Finding Spheres Tangent to Three Coordinate Planes: A Calc 3 Problem

[meadow]

The question asks to find each sphere that passes through the point (5,1,4) and are tangent to all three coordinate planes.
How would I set that up?
I have no problem finding the equation of a sphere when they give the center point and the radius, of course, but what do I need to know to find these equations?

 

[LeonhardEuler]

OK, suppose your at the center point of the sphere. You look out and you should see each of the coordinate planes at equal distances because the sphere is tangent to each of them, so the vector from the center to the coordinate plane is perpendicular to the coordinate plane, meaning that the distance along this vector is the minimal distance and therefore "the" distance.
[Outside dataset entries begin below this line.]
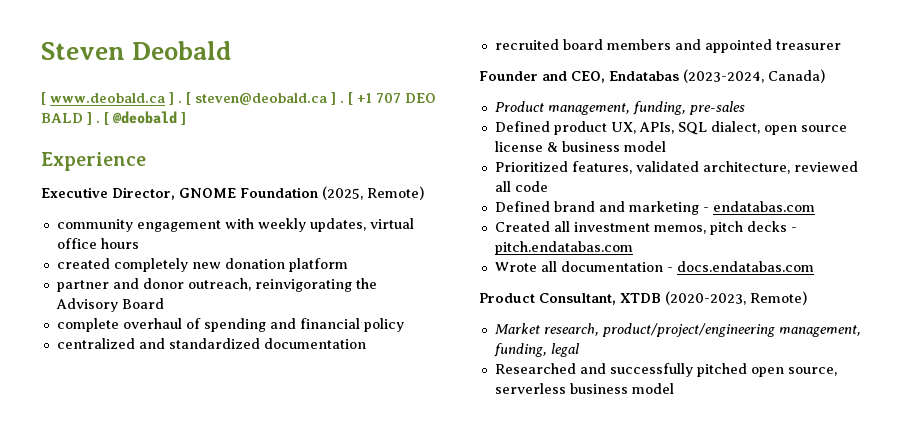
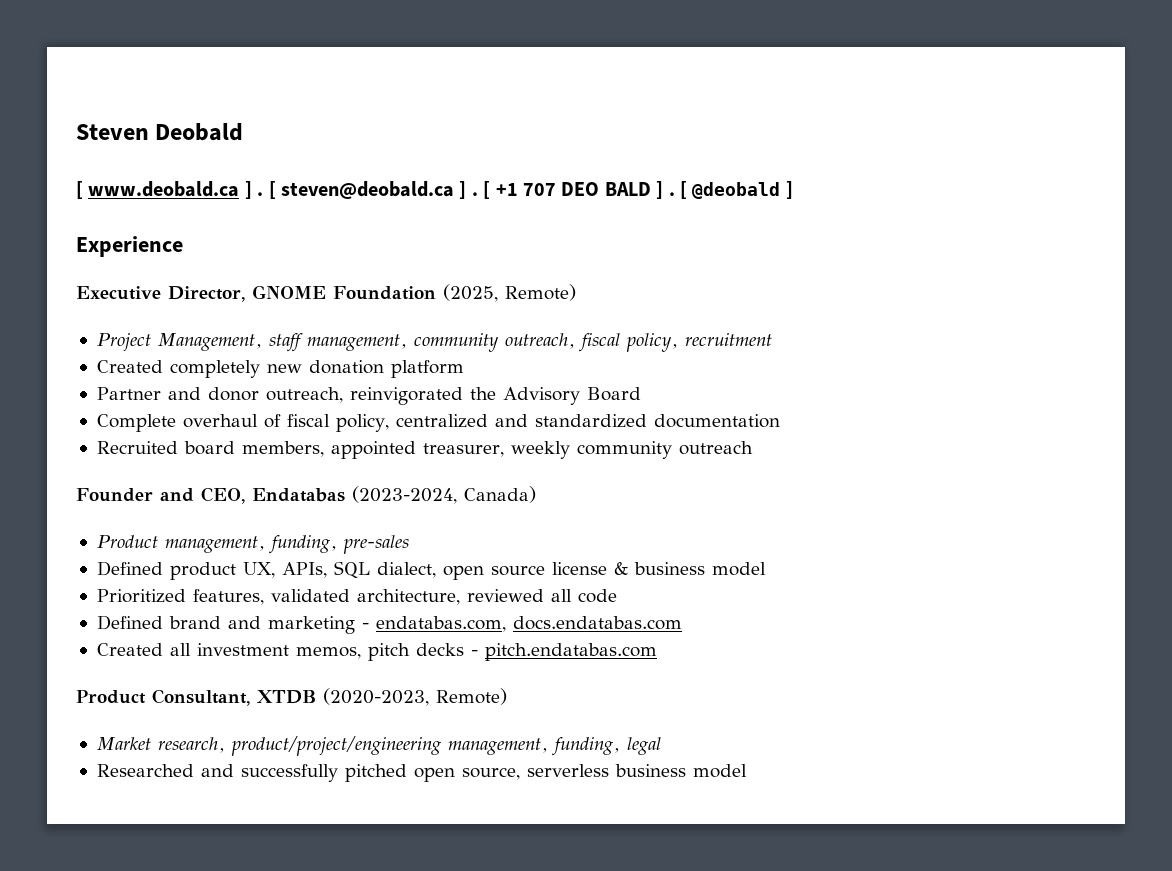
- community engagement with weekly updates, virtual office hours
- created completely new donation platform
+ Project Management, staff management, community outreach, fiscal policy, recruitment
+ Created completely new donation platform
- partner and donor outreach, reinvigorating the Advisory Board
+ Partner and donor outreach, reinvigorated the Advisory Board
- complete overhaul of spending and financial policy
- centralized and standardized documentation
+ Complete overhaul of fiscal policy, centralized and standardized documentation
- recruited board members and appointed treasurer
+ Recruited board members, appointed treasurer, weekly community outreach
- Defined brand and marketing - endatabas.com
+ Defined brand and marketing - endatabas.com, docs.endatabas.com
- Wrote all documentation - docs.endatabas.com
Now, the distance between a point and a coordinate plane is just one of its coordinates. For example, the distance between a point and the x-y plane is just the z-coordinate. Now, since all of these distances are equal, the coordinates of the center must all be the same number. Call this number s, so the center is at (s,s,s). s must also be the radius of the sphere since it is the distance from the center to the surface. Now the the equation of the sphere is:
$$(x-s)^2+(y-s)^2+(z-s)^2=s^2$$
Use the last condition that it passes through the point (5,1,4) to solve for s and you're done.

 

[meadow]

you're awesome

Thanks again. You are awesome.